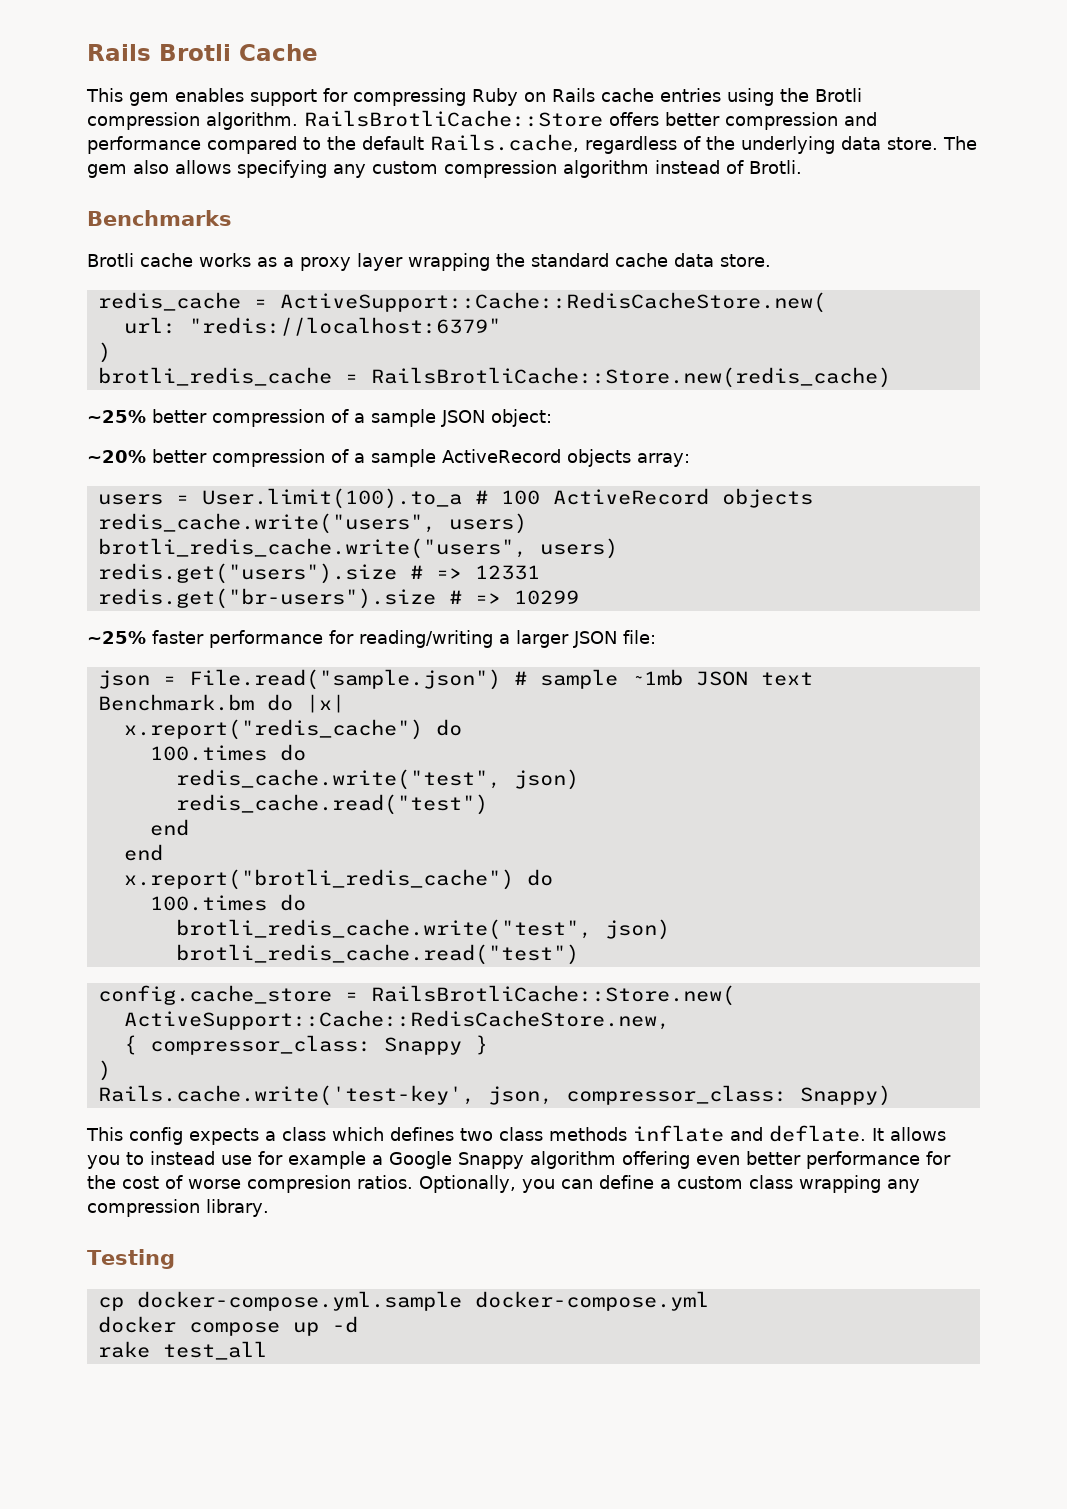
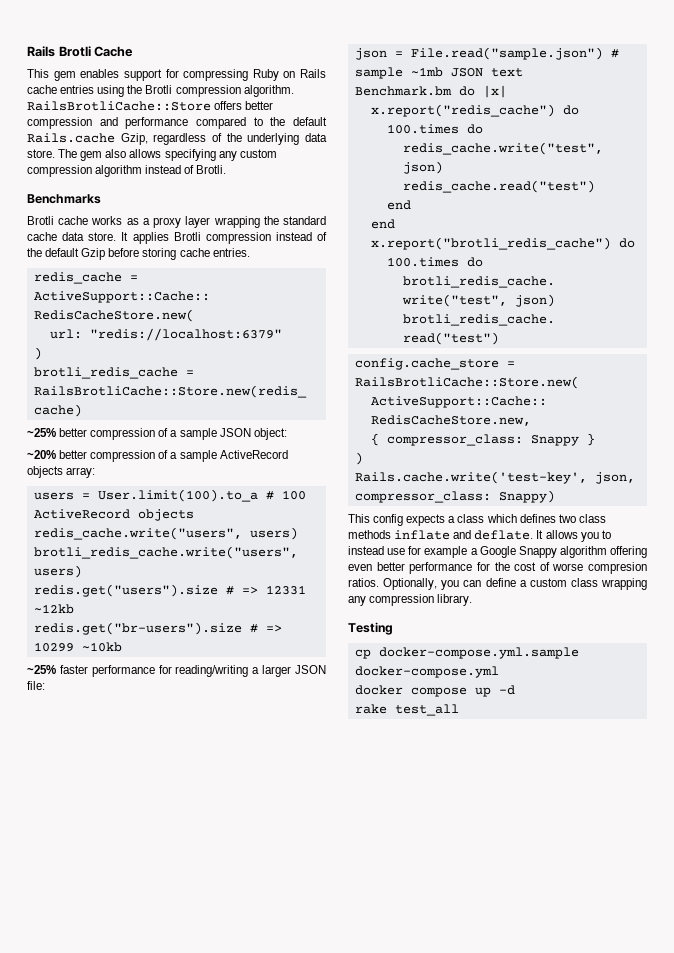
- RailsBrotliCache::Store offers better compression and performance compared to the default Rails.cache, regardless of the underlying data store.
+ RailsBrotliCache::Store offers better compression and performance compared to the default Rails.cache Gzip, regardless of the underlying data store.
+ It applies Brotli compression instead of the default Gzip before storing cache entries.
- redis.get("users").size # => 12331
+ redis.get("users").size # => 12331 ~12kb
- redis.get("br-users").size # => 10299
+ redis.get("br-users").size # => 10299 ~10kb

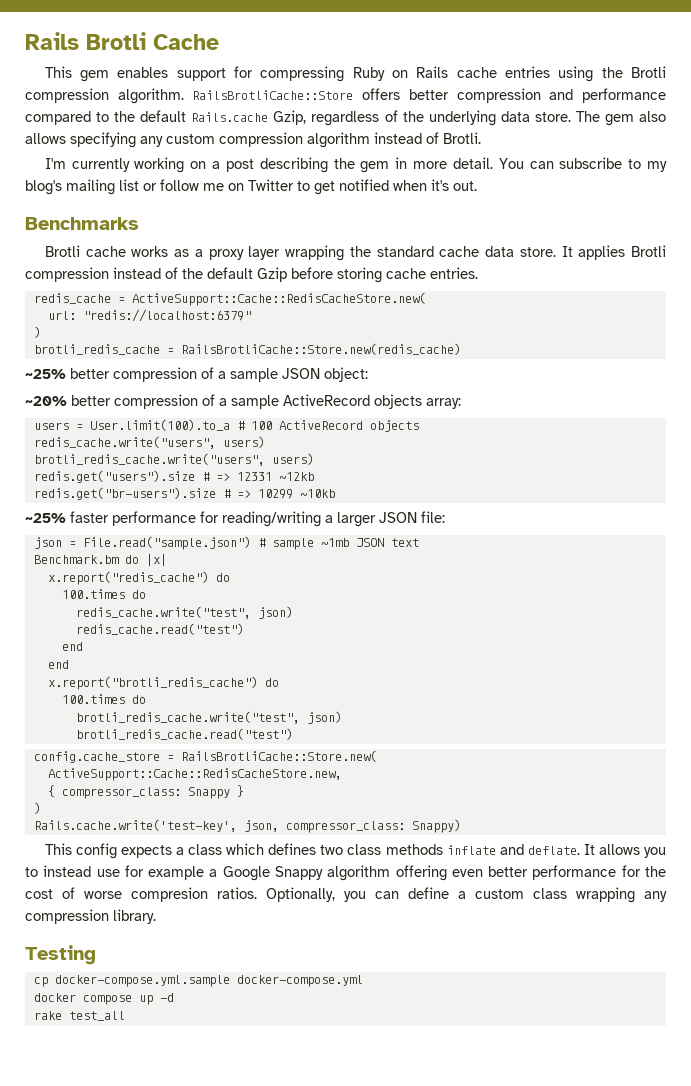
+ I'm currently working on a post describing the gem in more detail. You can subscribe to my blog's mailing list or follow me on Twitter to get notified when it's out.

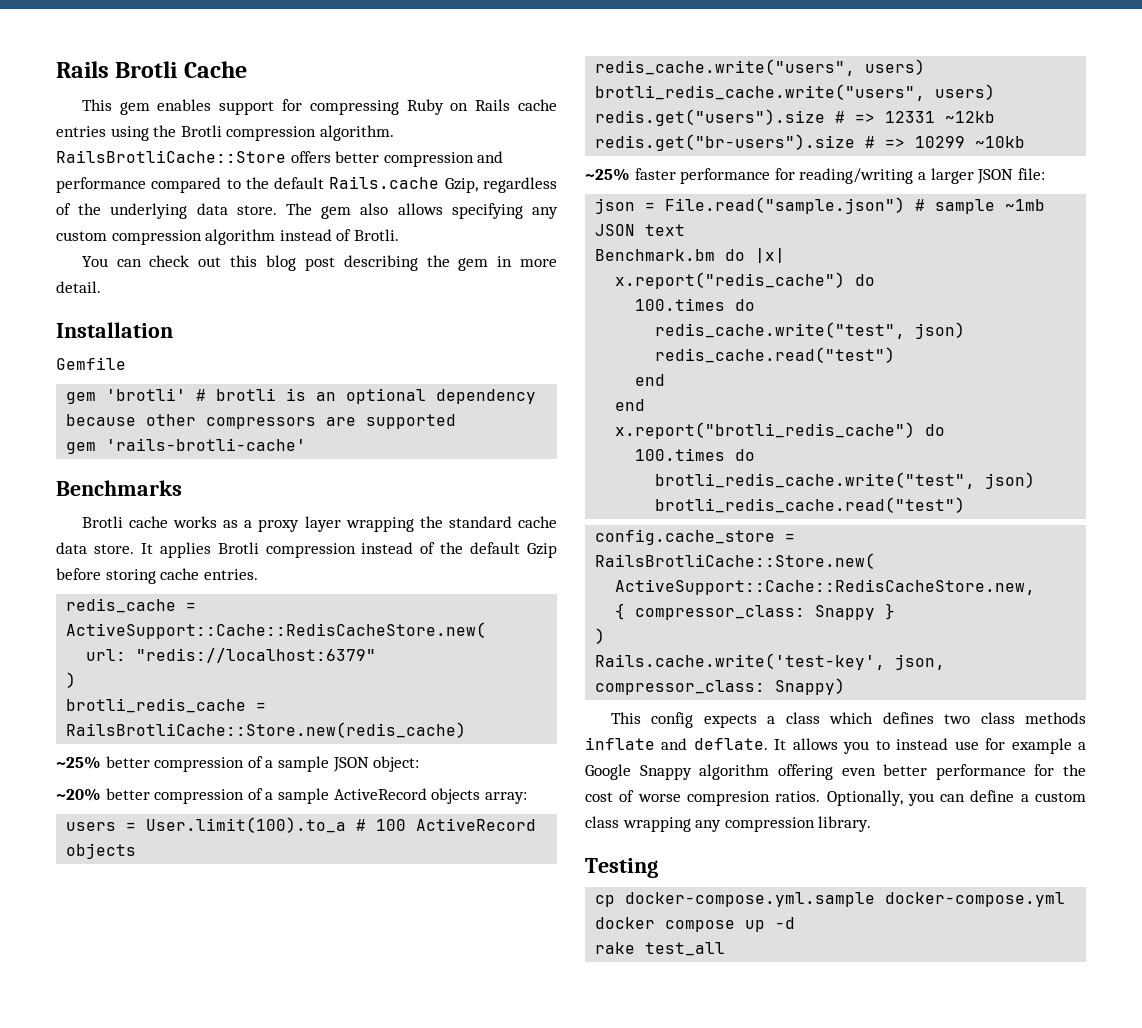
- I'm currently working on a post describing the gem in more detail. You can subscribe to my blog's mailing list or follow me on Twitter to get notified when it's out.
+ You can check out this blog post describing the gem in more detail.
+ Installation
+ Gemfile
+ gem 'brotli' # brotli is an optional dependency because other compressors are supported
+ gem 'rails-brotli-cache'

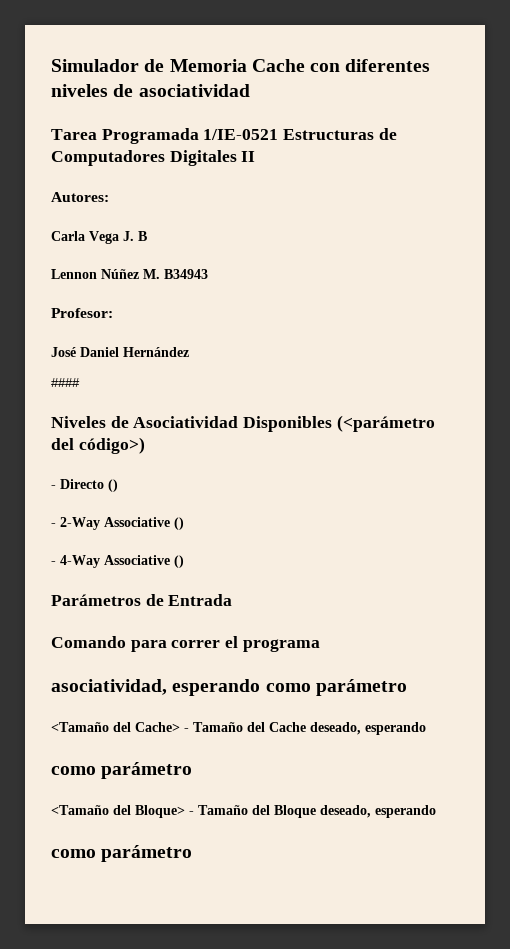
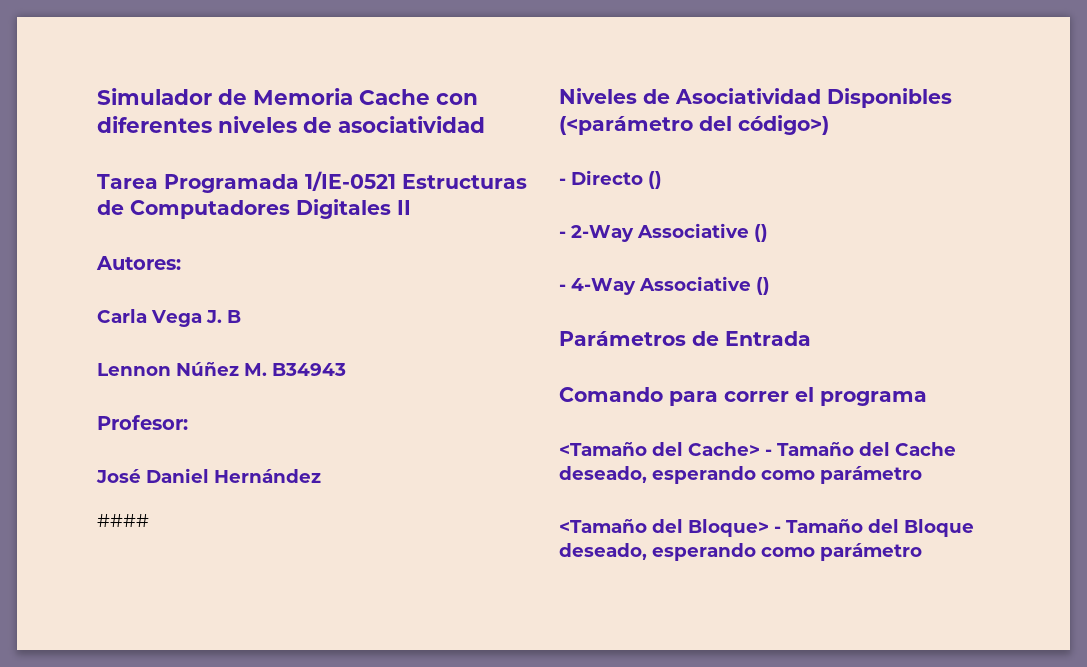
- asociatividad, esperando como parámetro
- <Tamaño del Cache> - Tamaño del Cache deseado, esperando
- como parámetro
+ <Tamaño del Cache> - Tamaño del Cache deseado, esperando como parámetro
- <Tamaño del Bloque> - Tamaño del Bloque deseado, esperando
- como parámetro
+ <Tamaño del Bloque> - Tamaño del Bloque deseado, esperando como parámetro

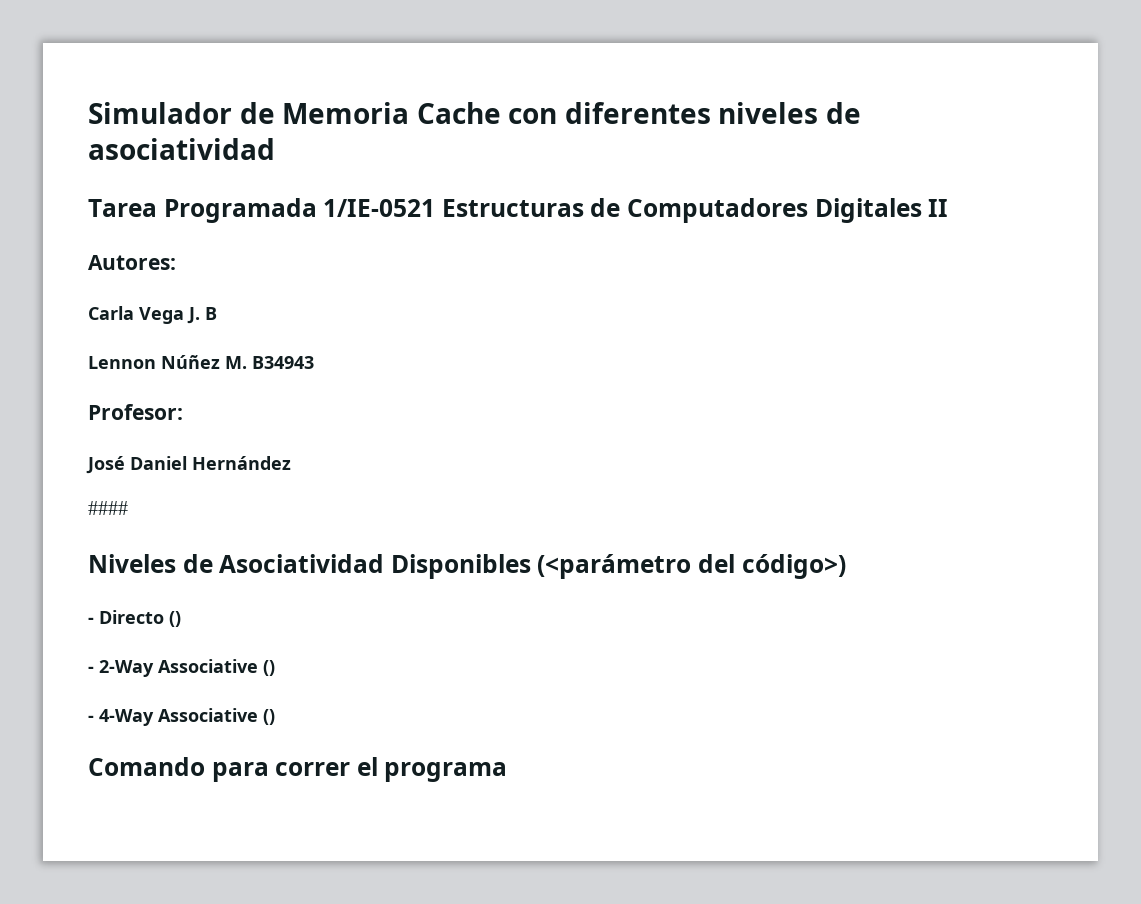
- Parámetros de Entrada
- <Tamaño del Cache> - Tamaño del Cache deseado, esperando como parámetro
- <Tamaño del Bloque> - Tamaño del Bloque deseado, esperando como parámetro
★ ★ ★
● YOUR INSTRUCTIONS:
The whole listing above, word for word: repeat it with the pictures excluded.

● RESULT FOR THIS TASK:
- RailsBrotliCache::Store offers better compression and performance compared to the default Rails.cache, regardless of the underlying data store.
+ RailsBrotliCache::Store offers better compression and performance compared to the default Rails.cache Gzip, regardless of the underlying data store.
+ It applies Brotli compression instead of the default Gzip before storing cache entries.
- redis.get("users").size # => 12331
+ redis.get("users").size # => 12331 ~12kb
- redis.get("br-users").size # => 10299
+ redis.get("br-users").size # => 10299 ~10kb

+ I'm currently working on a post describing the gem in more detail. You can subscribe to my blog's mailing list or follow me on Twitter to get notified when it's out.

- I'm currently working on a post describing the gem in more detail. You can subscribe to my blog's mailing list or follow me on Twitter to get notified when it's out.
+ You can check out this blog post describing the gem in more detail.
+ Installation
+ Gemfile
+ gem 'brotli' # brotli is an optional dependency because other compressors are supported
+ gem 'rails-brotli-cache'

- asociatividad, esperando como parámetro
- <Tamaño del Cache> - Tamaño del Cache deseado, esperando
- como parámetro
+ <Tamaño del Cache> - Tamaño del Cache deseado, esperando como parámetro
- <Tamaño del Bloque> - Tamaño del Bloque deseado, esperando
- como parámetro
+ <Tamaño del Bloque> - Tamaño del Bloque deseado, esperando como parámetro

- Parámetros de Entrada
- <Tamaño del Cache> - Tamaño del Cache deseado, esperando como parámetro
- <Tamaño del Bloque> - Tamaño del Bloque deseado, esperando como parámetro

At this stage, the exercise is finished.